How the Challenge works:
- Starting 2/15, the challenge will run for 4 weeks.
- A new and key component of a balanced diet will be introduced each Sunday. You will work on this AND continue working on the previous goals provided.
- Make sure to check the Facebook group throughout the week for additional information, tips, discussion questions, and activities.
-PARTICIPATE! The goal is to benefit from great, realistic, and useful information to help you develop healthy eating habits. The more you participate and support others, the better the challenge is. There will be a participation prize EACH week!
This is a private group. We ask that this information is kept within the group. If you believe that someone else could benefit from the challenge, please let your trainer or Maria-Paula know.
Once you have had your body composition done you are signed-up! Make sure you start with the following:
1. Attend your regular CG WORKOUTS weekly - remember to challenge yourself!
2. Calculate your DAILY WATER INTAKE (1/2 of your body weight in ounces - try to drink this everyday!) - as a minimum.
3. Download an app to help you keep track of your daily calorie and nutrient intake. We recommend LoseIt! or MyFitnessPal.
5. Check back each Sunday by 3pm for each week's challenge.
Week One Focus
This first week your challenge is to get sufficient protein! I am talking enough protein to allow for muscle synthesis. You want those workouts to be productive, right? Eat your protein at EVERY meal!

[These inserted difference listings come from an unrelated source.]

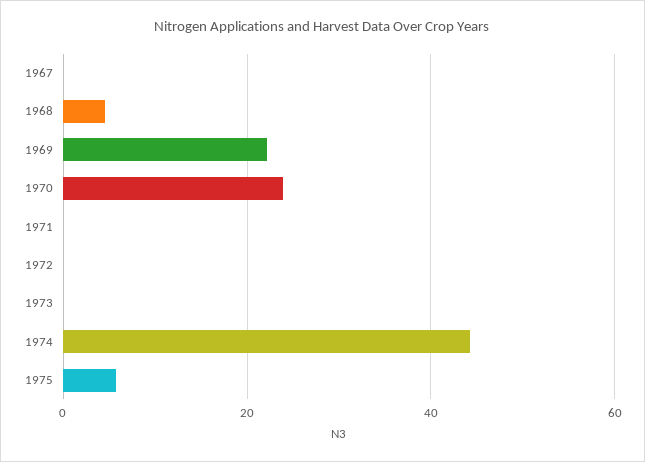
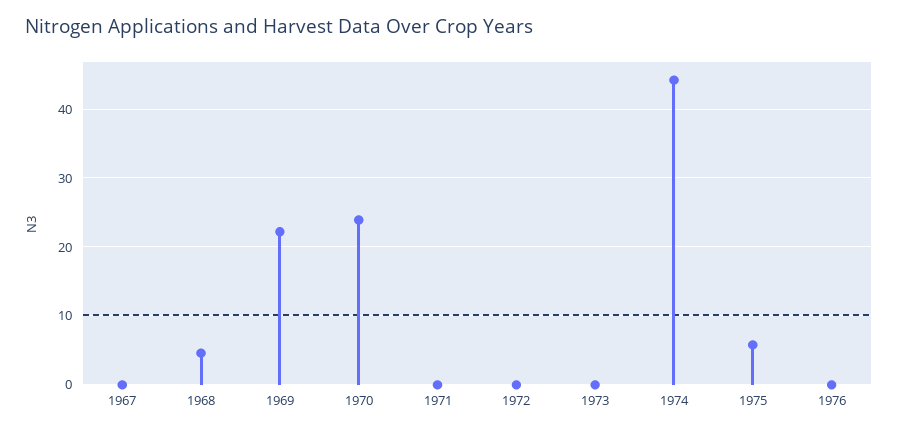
1976: none -> 0

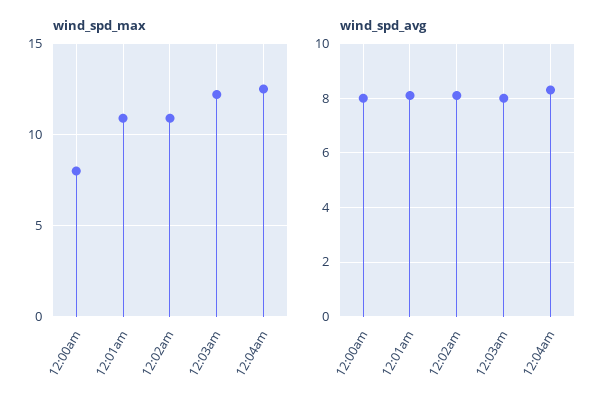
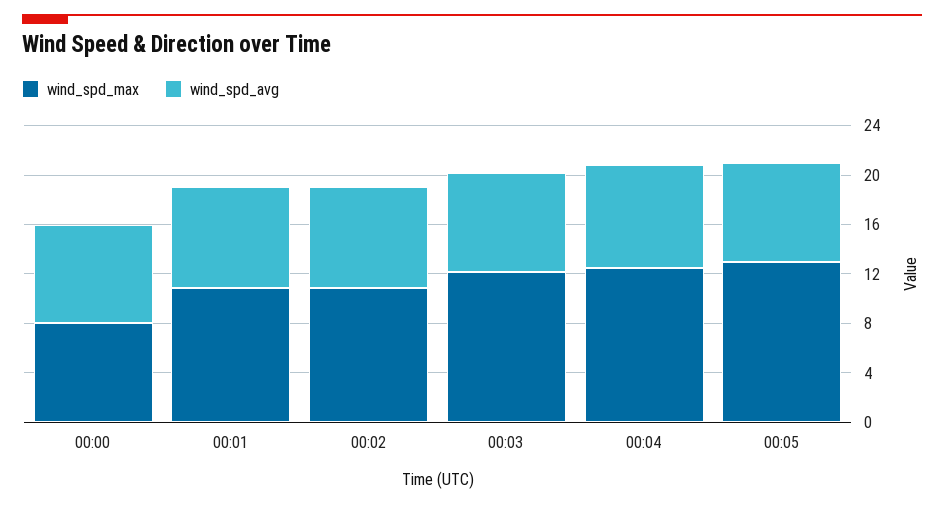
wind_spd_max, 00:05: none -> 13
wind_spd_avg, 00:05: none -> 8

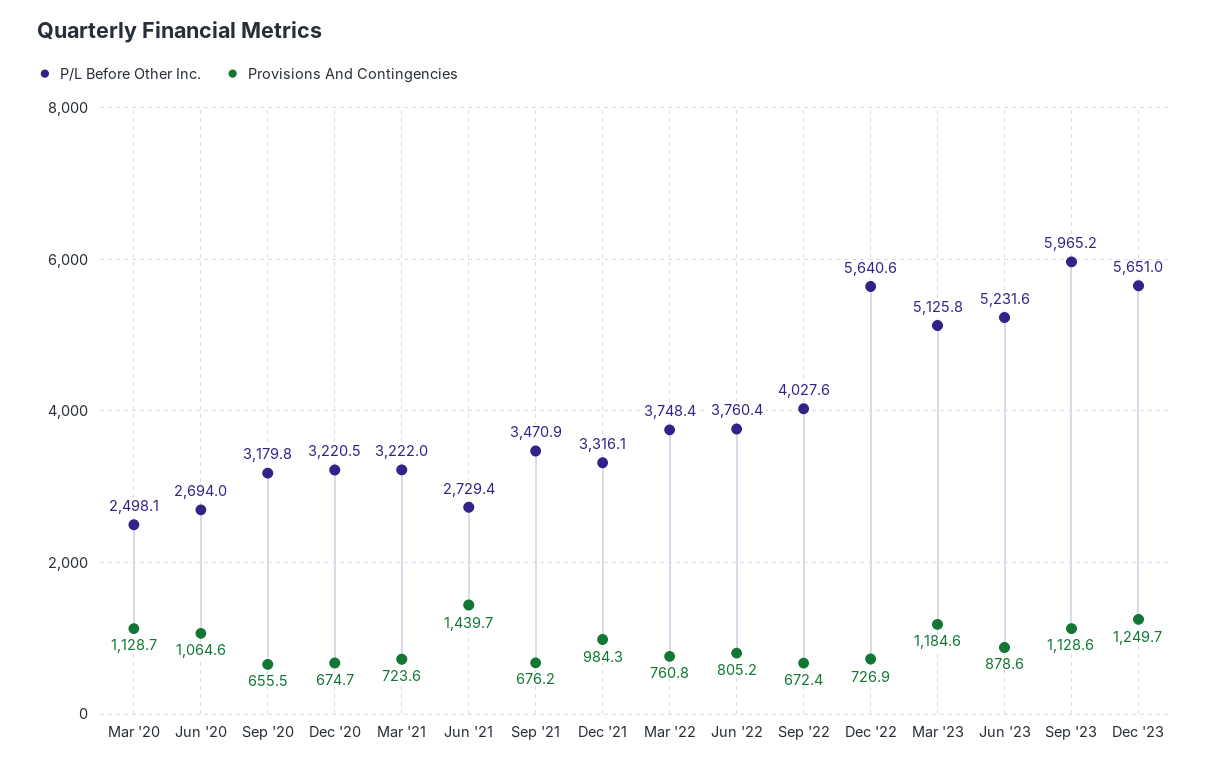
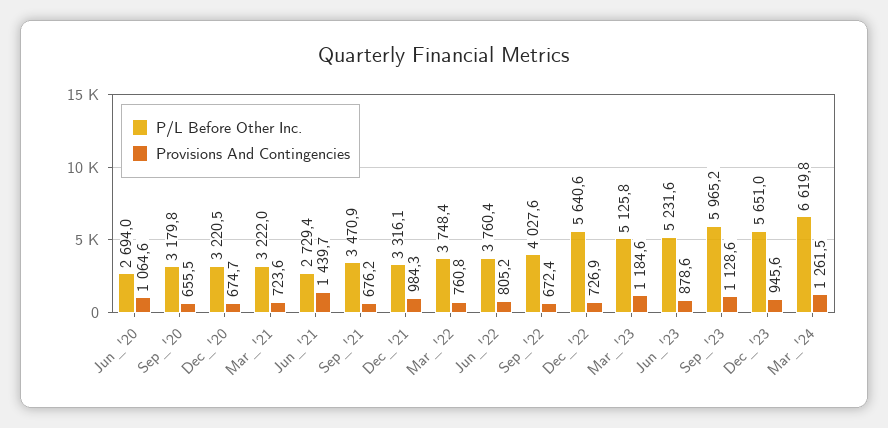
P/L Before Other Inc., Mar '20: 2498.1 -> none
Provisions And Contingencies, Mar '20: 1128.7 -> none
Provisions And Contingencies, Dec '23: 1249.7 -> 945.6
P/L Before Other Inc., Mar_'24: none -> 6619.8
Provisions And Contingencies, Mar_'24: none -> 1261.5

Find your calorie intake goal and next to it, you will find your protein needs per meal (YES, per meal!!!)
1200 – 1400 calories (25-30 g protein/meal 3x/day)
1500 – 1700 calories (30-35 g protein/meal 3x/day)
1800 – 2000 calories (35-40 g protein/meal 3x/day)
2100 – 2300 calories (40-45 g protein/meal 3x/day)
2400 – 2600 calories (45-50 g protein/meal 3x/day)
2700 – 2900 calories (50-55 g protein/meal 3x/day)
3000 – 3200 calories (55-60 g protein/meal 3x/day)
3300 – 3500 calories (60-65 g protein/meal 3x/day)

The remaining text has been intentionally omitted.